Work-related engagement is a positive affective motivational state of mind. This reaction is influenced by other motivational factors, which can also be associated with psychological and physiological needs. However, companies can solve for the psychological considerations of engagement from the context of belonging. While not all inclusive, the following are 3 fundamental reasons teams become disengaged.
1. The team member’s mindset. Because people join teams with different personal and professional experiences, cultural lifestyles, personalities, and other unique qualities, it creates a challenge for leaders to motivate and engage, absent of understanding these differences. What may motivate one team member may be completely demotivating for another. And what may inspire and create excitement for team member A, may result in the exact opposite for team member B. Whether you understand your teams, interests, responsibilities, passion and triggers, the reality is that their attitude and mentality will be a predictor of their internal wires that invoke motivation, followed by alignment and connection with their team and their leaders.
2. Interpersonal connections between the employee and their leader. Respect, acknowledgement, responsiveness, recognition, values, preferential treatment, and appropriate relationships are among a compounding list of implications that lead to engaged and disengaged employees. When leaders are disregarding, demeaning and overly use condescending communication with team members, it may strike action, but it is demotivating and empties your team’s bucket. The result can be ornery behavior, with limited effort given to the task or role altogether. Failing to provide clear directions, or any direction creates a strike against interpersonal relationships. While agile work environment is prevalent in many organizational settings, constantly changing practices, that are not consistent with the stated vision and objectives, or other significant directives, creates a strike against interpersonal relationships.
3. Lack of structure and workplace organization. In a balanced work environment teams maintains a consistent level of inputs and outputs, which creates an environment where individuals can quickly identify their ability to be successful. This subsequently results in work engagement, promoted company’s values are supported – inspiring employee allegiance. Contrary to the existence of a balanced work environment, is an unbalanced one, which can appear unorganized, chaotic, fragmented, and unstructured. When this is visible whether physically or structurally in process design and order, the perception created – results in disengagement.
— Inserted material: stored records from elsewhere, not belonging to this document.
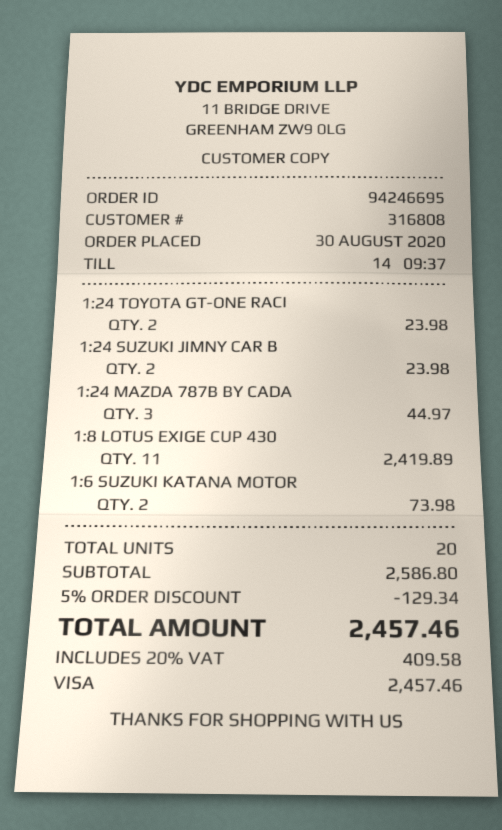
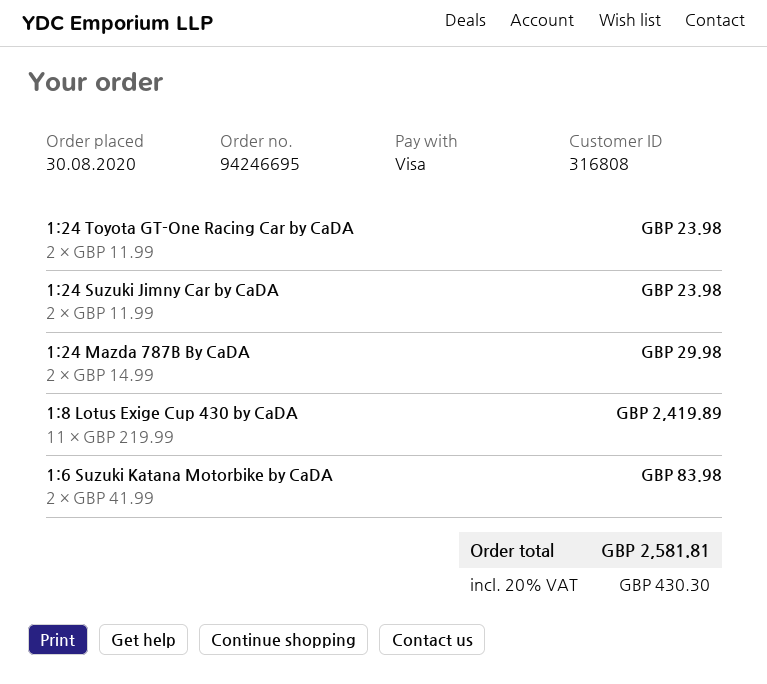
1:24 MAZDA 787B BY CADA: 3 for 44.97 -> 2 for 29.98
1:6 SUZUKI KATANA MOTOR: 2 for 73.98 -> 2 for 83.98
discount: 5% = 129.34 -> none
tax: 20% = 409.58 -> 20% = 430.30
total: 2457.46 -> 2581.81

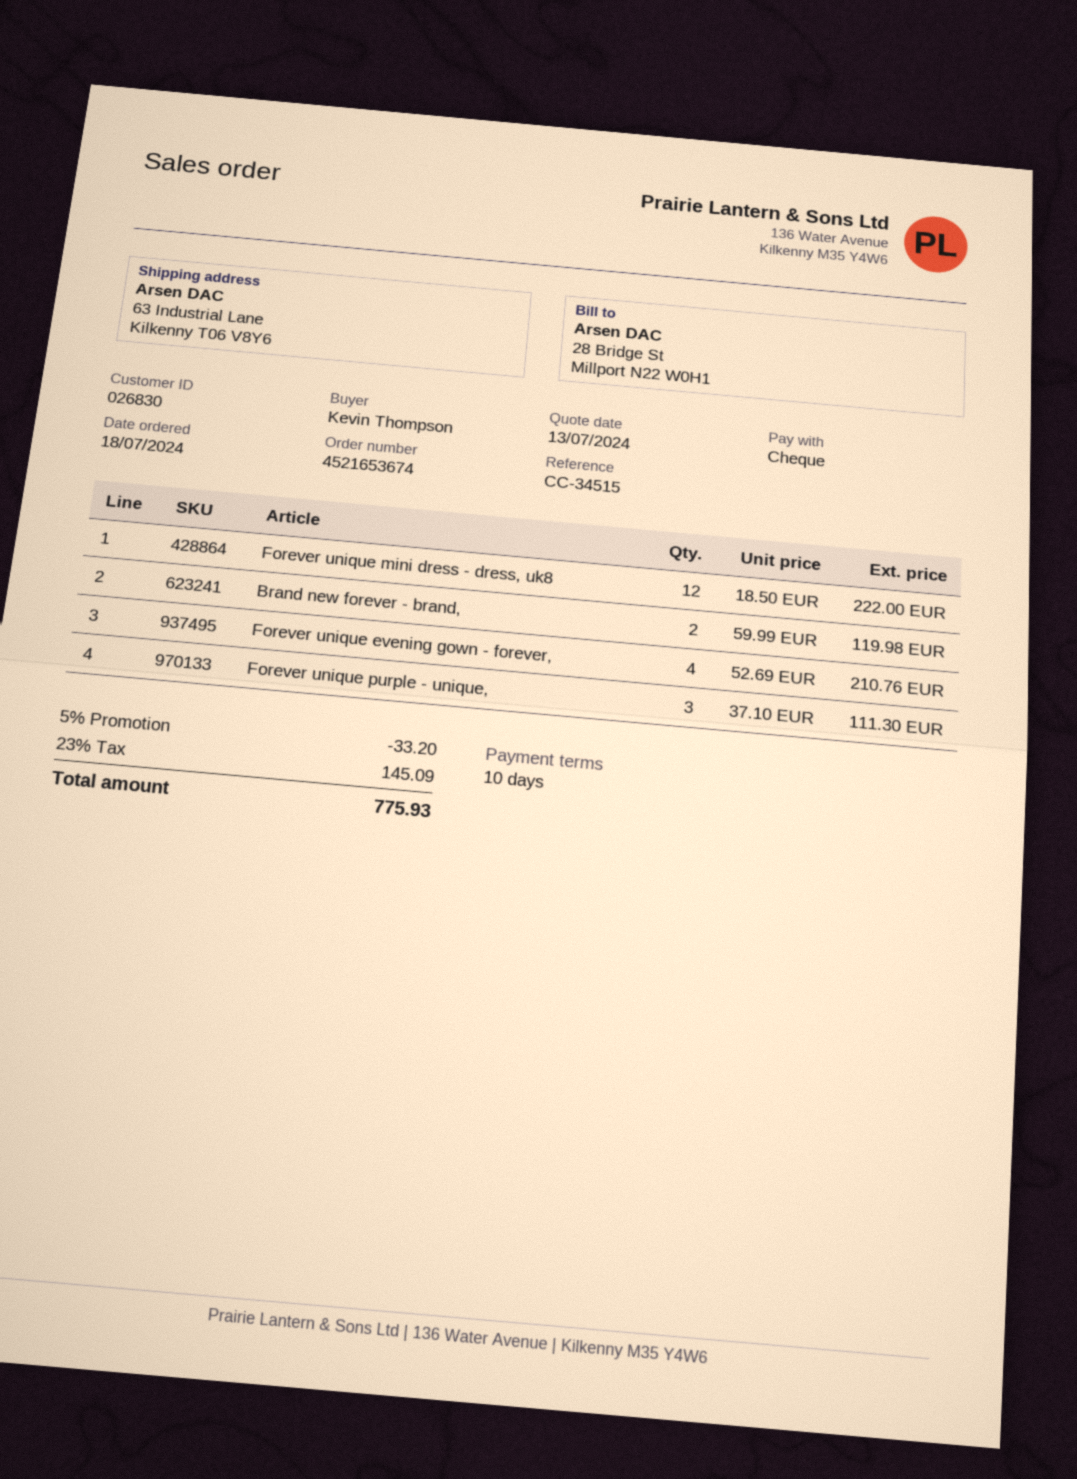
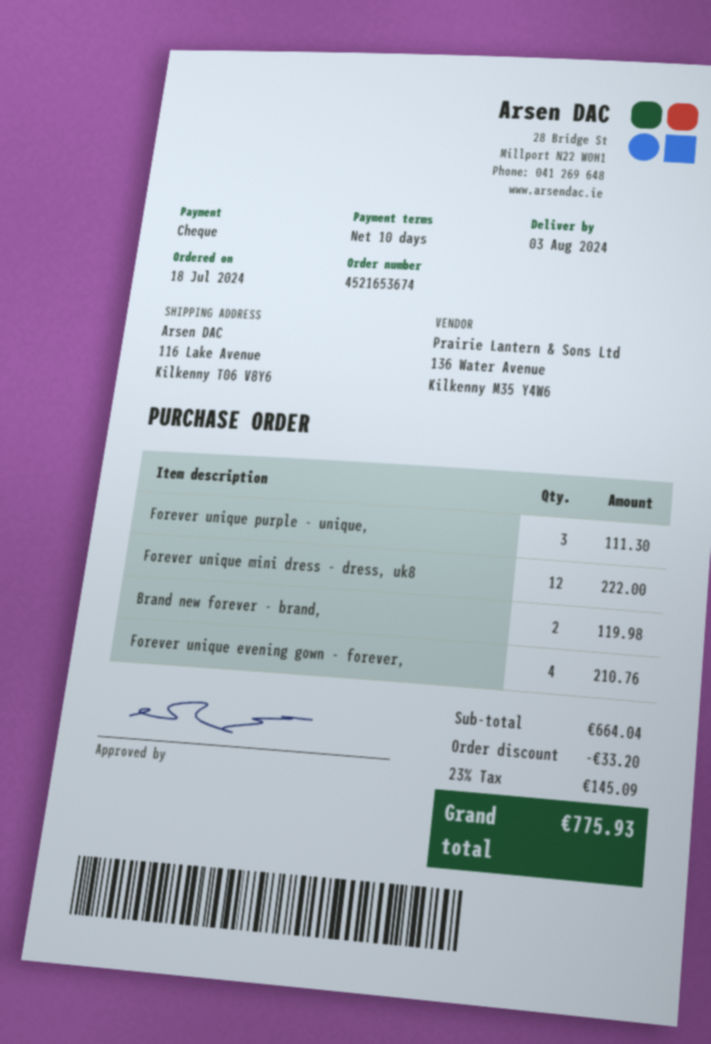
ship to: 63 Industrial Lane, Kilkenny T06 V8Y6 -> 116 Lake Avenue, Kilkenny T06 V8Y6

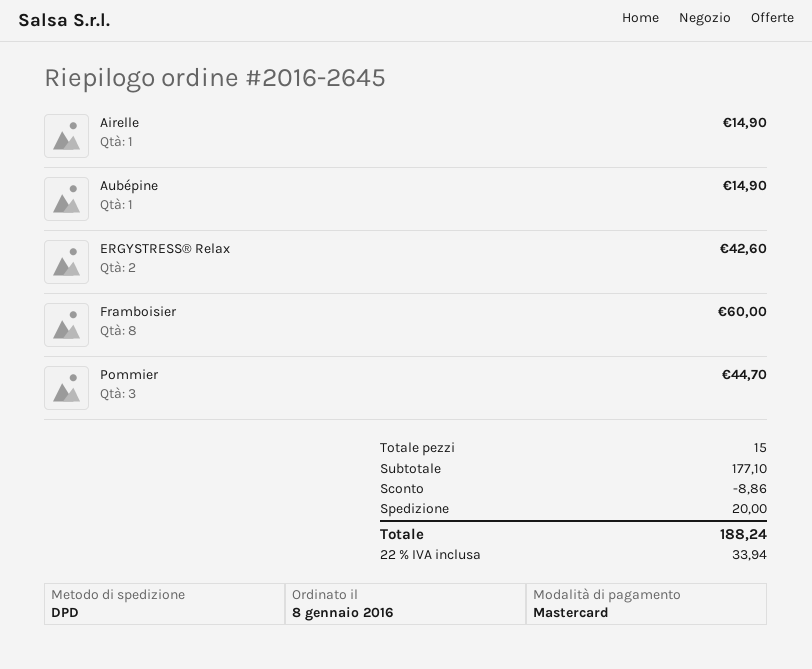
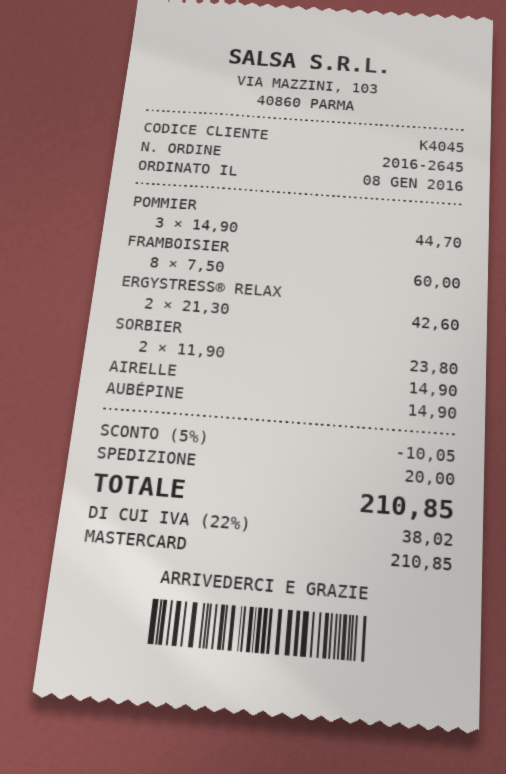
SORBIER: none -> 2 for 23.80
discount: 8.86 -> 10.05
tax: 22% = 33.94 -> 22% = 38.02
total: 188.24 -> 210.85

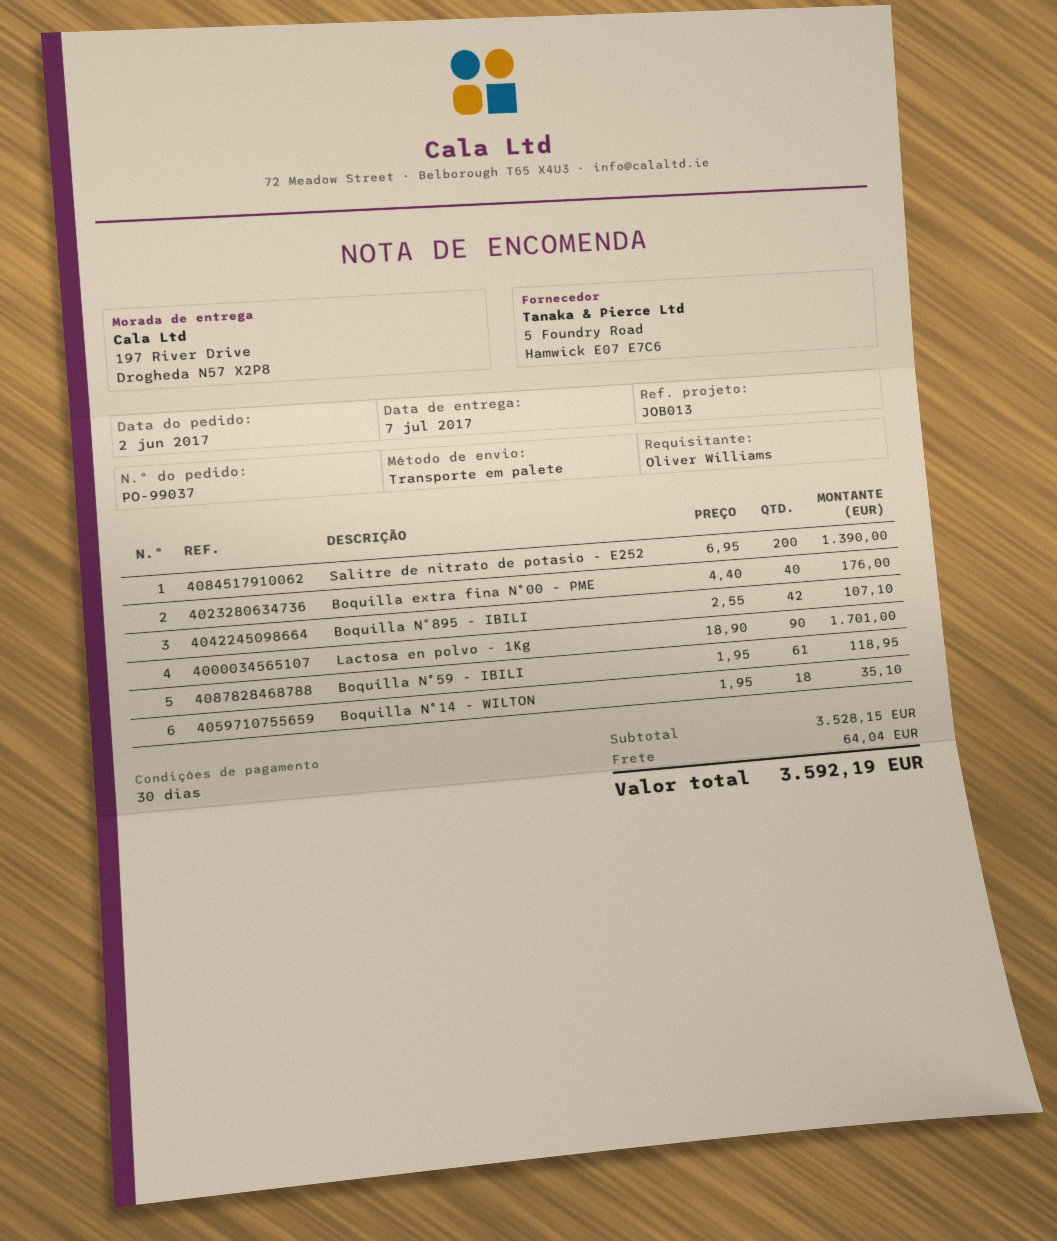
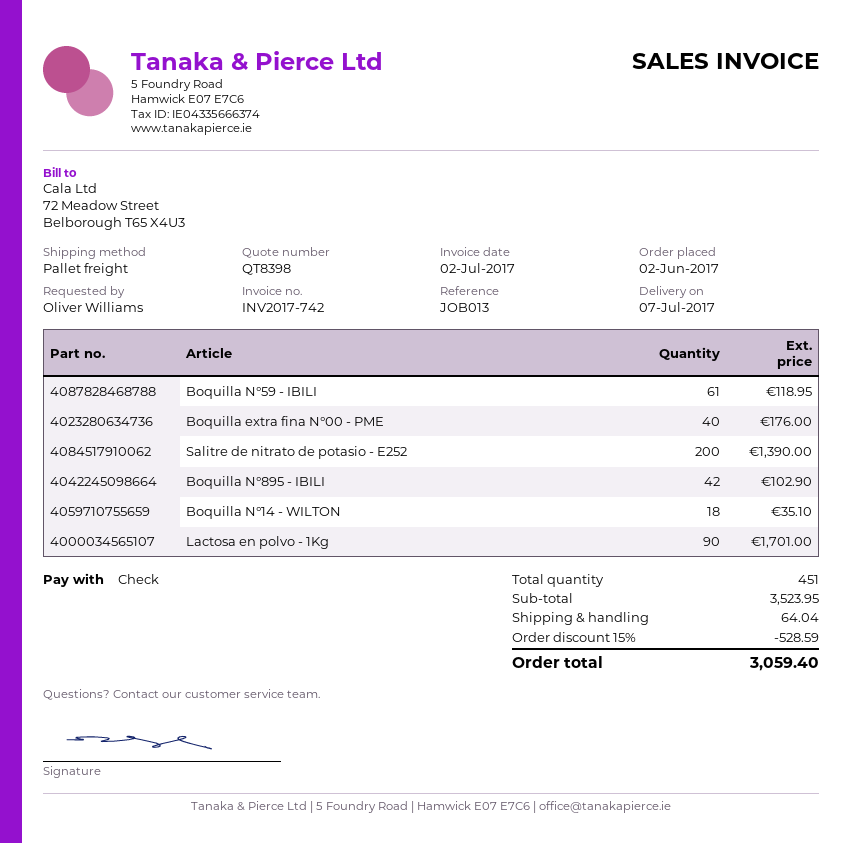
Boquilla N°895 - IBILI: 42 for 107.10 -> 42 for 102.90
subtotal: 3528.15 -> 3523.95
discount: none -> 15% = 528.59
total: 3592.19 -> 3059.40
While not apparently evident, staffing shortages that result in failed processes and points of friction is another structure and organization issue that immediately kills employee engagement.
Engagement results in an emotional connection and a passion for one’s job, their leader, their team and then the organization, when fundamental factors are aligned.
Check out the book to decode this equation.
The employee engagement equation (ee en/eq): ([lv&v + cg&o = sv], [sv + rcv&e = a], [a + eelv&s = tmm], [tmm + c&hwe = ee/en])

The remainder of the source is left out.